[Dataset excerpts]
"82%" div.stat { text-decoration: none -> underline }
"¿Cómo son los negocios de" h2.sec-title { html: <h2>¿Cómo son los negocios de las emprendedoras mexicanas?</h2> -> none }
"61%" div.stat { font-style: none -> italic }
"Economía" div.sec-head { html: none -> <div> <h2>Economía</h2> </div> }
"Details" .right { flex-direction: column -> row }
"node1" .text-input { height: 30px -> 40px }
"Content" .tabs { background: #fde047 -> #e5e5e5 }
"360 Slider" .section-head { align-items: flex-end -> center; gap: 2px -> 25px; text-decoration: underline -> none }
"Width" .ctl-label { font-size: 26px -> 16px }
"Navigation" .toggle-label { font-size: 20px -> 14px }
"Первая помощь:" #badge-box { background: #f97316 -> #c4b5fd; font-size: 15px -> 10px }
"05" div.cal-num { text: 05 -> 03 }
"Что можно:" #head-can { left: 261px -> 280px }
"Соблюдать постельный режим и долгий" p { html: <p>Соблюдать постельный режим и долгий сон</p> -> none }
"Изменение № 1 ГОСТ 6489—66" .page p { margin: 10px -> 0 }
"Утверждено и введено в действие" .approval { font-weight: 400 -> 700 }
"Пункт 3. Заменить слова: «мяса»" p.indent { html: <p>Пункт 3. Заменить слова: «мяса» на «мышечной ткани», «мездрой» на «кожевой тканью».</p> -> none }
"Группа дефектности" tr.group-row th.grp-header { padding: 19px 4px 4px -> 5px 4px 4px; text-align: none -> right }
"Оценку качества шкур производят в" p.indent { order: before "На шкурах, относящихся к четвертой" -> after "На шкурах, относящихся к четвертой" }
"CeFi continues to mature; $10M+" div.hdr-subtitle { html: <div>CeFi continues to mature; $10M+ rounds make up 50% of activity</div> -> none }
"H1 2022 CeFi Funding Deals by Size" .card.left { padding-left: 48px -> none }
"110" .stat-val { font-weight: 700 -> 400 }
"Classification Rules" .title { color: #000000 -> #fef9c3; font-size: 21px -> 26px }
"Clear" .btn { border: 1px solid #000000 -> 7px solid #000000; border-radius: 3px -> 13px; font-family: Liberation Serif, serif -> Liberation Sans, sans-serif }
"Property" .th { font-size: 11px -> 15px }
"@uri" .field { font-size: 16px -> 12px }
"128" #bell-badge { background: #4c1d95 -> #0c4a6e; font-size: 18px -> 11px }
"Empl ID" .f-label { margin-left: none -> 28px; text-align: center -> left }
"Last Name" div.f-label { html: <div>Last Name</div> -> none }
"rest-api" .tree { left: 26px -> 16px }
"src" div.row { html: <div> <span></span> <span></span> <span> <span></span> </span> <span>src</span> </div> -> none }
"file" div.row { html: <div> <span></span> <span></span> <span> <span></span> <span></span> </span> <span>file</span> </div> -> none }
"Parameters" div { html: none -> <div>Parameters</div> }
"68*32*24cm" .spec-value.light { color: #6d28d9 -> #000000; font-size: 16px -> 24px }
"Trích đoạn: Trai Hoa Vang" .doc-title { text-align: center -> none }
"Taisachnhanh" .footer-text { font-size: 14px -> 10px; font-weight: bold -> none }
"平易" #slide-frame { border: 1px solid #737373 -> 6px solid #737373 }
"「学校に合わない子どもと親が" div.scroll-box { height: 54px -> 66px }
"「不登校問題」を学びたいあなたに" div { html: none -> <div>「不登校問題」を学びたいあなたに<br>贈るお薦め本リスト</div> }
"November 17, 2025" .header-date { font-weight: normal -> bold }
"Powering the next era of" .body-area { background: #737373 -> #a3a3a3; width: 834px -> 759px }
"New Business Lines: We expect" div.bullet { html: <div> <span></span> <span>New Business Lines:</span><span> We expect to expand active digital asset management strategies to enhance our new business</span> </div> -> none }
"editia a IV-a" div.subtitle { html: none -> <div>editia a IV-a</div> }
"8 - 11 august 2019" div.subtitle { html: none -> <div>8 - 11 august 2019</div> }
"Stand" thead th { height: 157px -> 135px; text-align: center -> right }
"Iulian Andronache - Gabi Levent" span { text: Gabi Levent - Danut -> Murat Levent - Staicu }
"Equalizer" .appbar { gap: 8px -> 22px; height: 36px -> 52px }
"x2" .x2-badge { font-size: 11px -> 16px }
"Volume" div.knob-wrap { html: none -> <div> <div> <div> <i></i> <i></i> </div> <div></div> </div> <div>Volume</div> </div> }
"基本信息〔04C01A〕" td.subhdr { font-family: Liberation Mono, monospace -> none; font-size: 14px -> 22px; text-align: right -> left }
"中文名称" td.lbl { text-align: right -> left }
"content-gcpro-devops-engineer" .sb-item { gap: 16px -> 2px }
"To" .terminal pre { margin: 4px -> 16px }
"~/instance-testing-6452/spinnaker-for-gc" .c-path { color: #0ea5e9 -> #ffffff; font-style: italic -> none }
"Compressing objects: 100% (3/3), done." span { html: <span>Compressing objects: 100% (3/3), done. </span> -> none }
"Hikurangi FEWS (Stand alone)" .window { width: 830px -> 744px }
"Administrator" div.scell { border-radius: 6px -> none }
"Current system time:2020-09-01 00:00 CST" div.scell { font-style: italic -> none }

### What is required:
Print out all of the data above word for word.

### Expected answer:
"82%" div.stat { text-decoration: none -> underline }
"¿Cómo son los negocios de" h2.sec-title { html: <h2>¿Cómo son los negocios de las emprendedoras mexicanas?</h2> -> none }
"61%" div.stat { font-style: none -> italic }
"Economía" div.sec-head { html: none -> <div> <h2>Economía</h2> </div> }
"Details" .right { flex-direction: column -> row }
"node1" .text-input { height: 30px -> 40px }
"Content" .tabs { background: #fde047 -> #e5e5e5 }
"360 Slider" .section-head { align-items: flex-end -> center; gap: 2px -> 25px; text-decoration: underline -> none }
"Width" .ctl-label { font-size: 26px -> 16px }
"Navigation" .toggle-label { font-size: 20px -> 14px }
"Первая помощь:" #badge-box { background: #f97316 -> #c4b5fd; font-size: 15px -> 10px }
"05" div.cal-num { text: 05 -> 03 }
"Что можно:" #head-can { left: 261px -> 280px }
"Соблюдать постельный режим и долгий" p { html: <p>Соблюдать постельный режим и долгий сон</p> -> none }
"Изменение № 1 ГОСТ 6489—66" .page p { margin: 10px -> 0 }
"Утверждено и введено в действие" .approval { font-weight: 400 -> 700 }
"Пункт 3. Заменить слова: «мяса»" p.indent { html: <p>Пункт 3. Заменить слова: «мяса» на «мышечной ткани», «мездрой» на «кожевой тканью».</p> -> none }
"Группа дефектности" tr.group-row th.grp-header { padding: 19px 4px 4px -> 5px 4px 4px; text-align: none -> right }
"Оценку качества шкур производят в" p.indent { order: before "На шкурах, относящихся к четвертой" -> after "На шкурах, относящихся к четвертой" }
"CeFi continues to mature; $10M+" div.hdr-subtitle { html: <div>CeFi continues to mature; $10M+ rounds make up 50% of activity</div> -> none }
"H1 2022 CeFi Funding Deals by Size" .card.left { padding-left: 48px -> none }
"110" .stat-val { font-weight: 700 -> 400 }
"Classification Rules" .title { color: #000000 -> #fef9c3; font-size: 21px -> 26px }
"Clear" .btn { border: 1px solid #000000 -> 7px solid #000000; border-radius: 3px -> 13px; font-family: Liberation Serif, serif -> Liberation Sans, sans-serif }
"Property" .th { font-size: 11px -> 15px }
"@uri" .field { font-size: 16px -> 12px }
"128" #bell-badge { background: #4c1d95 -> #0c4a6e; font-size: 18px -> 11px }
"Empl ID" .f-label { margin-left: none -> 28px; text-align: center -> left }
"Last Name" div.f-label { html: <div>Last Name</div> -> none }
"rest-api" .tree { left: 26px -> 16px }
"src" div.row { html: <div> <span></span> <span></span> <span> <span></span> </span> <span>src</span> </div> -> none }
"file" div.row { html: <div> <span></span> <span></span> <span> <span></span> <span></span> </span> <span>file</span> </div> -> none }
"Parameters" div { html: none -> <div>Parameters</div> }
"68*32*24cm" .spec-value.light { color: #6d28d9 -> #000000; font-size: 16px -> 24px }
"Trích đoạn: Trai Hoa Vang" .doc-title { text-align: center -> none }
"Taisachnhanh" .footer-text { font-size: 14px -> 10px; font-weight: bold -> none }
"平易" #slide-frame { border: 1px solid #737373 -> 6px solid #737373 }
"「学校に合わない子どもと親が" div.scroll-box { height: 54px -> 66px }
"「不登校問題」を学びたいあなたに" div { html: none -> <div>「不登校問題」を学びたいあなたに<br>贈るお薦め本リスト</div> }
"November 17, 2025" .header-date { font-weight: normal -> bold }
"Powering the next era of" .body-area { background: #737373 -> #a3a3a3; width: 834px -> 759px }
"New Business Lines: We expect" div.bullet { html: <div> <span></span> <span>New Business Lines:</span><span> We expect to expand active digital asset management strategies to enhance our new business</span> </div> -> none }
"editia a IV-a" div.subtitle { html: none -> <div>editia a IV-a</div> }
"8 - 11 august 2019" div.subtitle { html: none -> <div>8 - 11 august 2019</div> }
"Stand" thead th { height: 157px -> 135px; text-align: center -> right }
"Iulian Andronache - Gabi Levent" span { text: Gabi Levent - Danut -> Murat Levent - Staicu }
"Equalizer" .appbar { gap: 8px -> 22px; height: 36px -> 52px }
"x2" .x2-badge { font-size: 11px -> 16px }
"Volume" div.knob-wrap { html: none -> <div> <div> <div> <i></i> <i></i> </div> <div></div> </div> <div>Volume</div> </div> }
"基本信息〔04C01A〕" td.subhdr { font-family: Liberation Mono, monospace -> none; font-size: 14px -> 22px; text-align: right -> left }
"中文名称" td.lbl { text-align: right -> left }
"content-gcpro-devops-engineer" .sb-item { gap: 16px -> 2px }
"To" .terminal pre { margin: 4px -> 16px }
"~/instance-testing-6452/spinnaker-for-gc" .c-path { color: #0ea5e9 -> #ffffff; font-style: italic -> none }
"Compressing objects: 100% (3/3), done." span { html: <span>Compressing objects: 100% (3/3), done. </span> -> none }
"Hikurangi FEWS (Stand alone)" .window { width: 830px -> 744px }
"Administrator" div.scell { border-radius: 6px -> none }
"Current system time:2020-09-01 00:00 CST" div.scell { font-style: italic -> none }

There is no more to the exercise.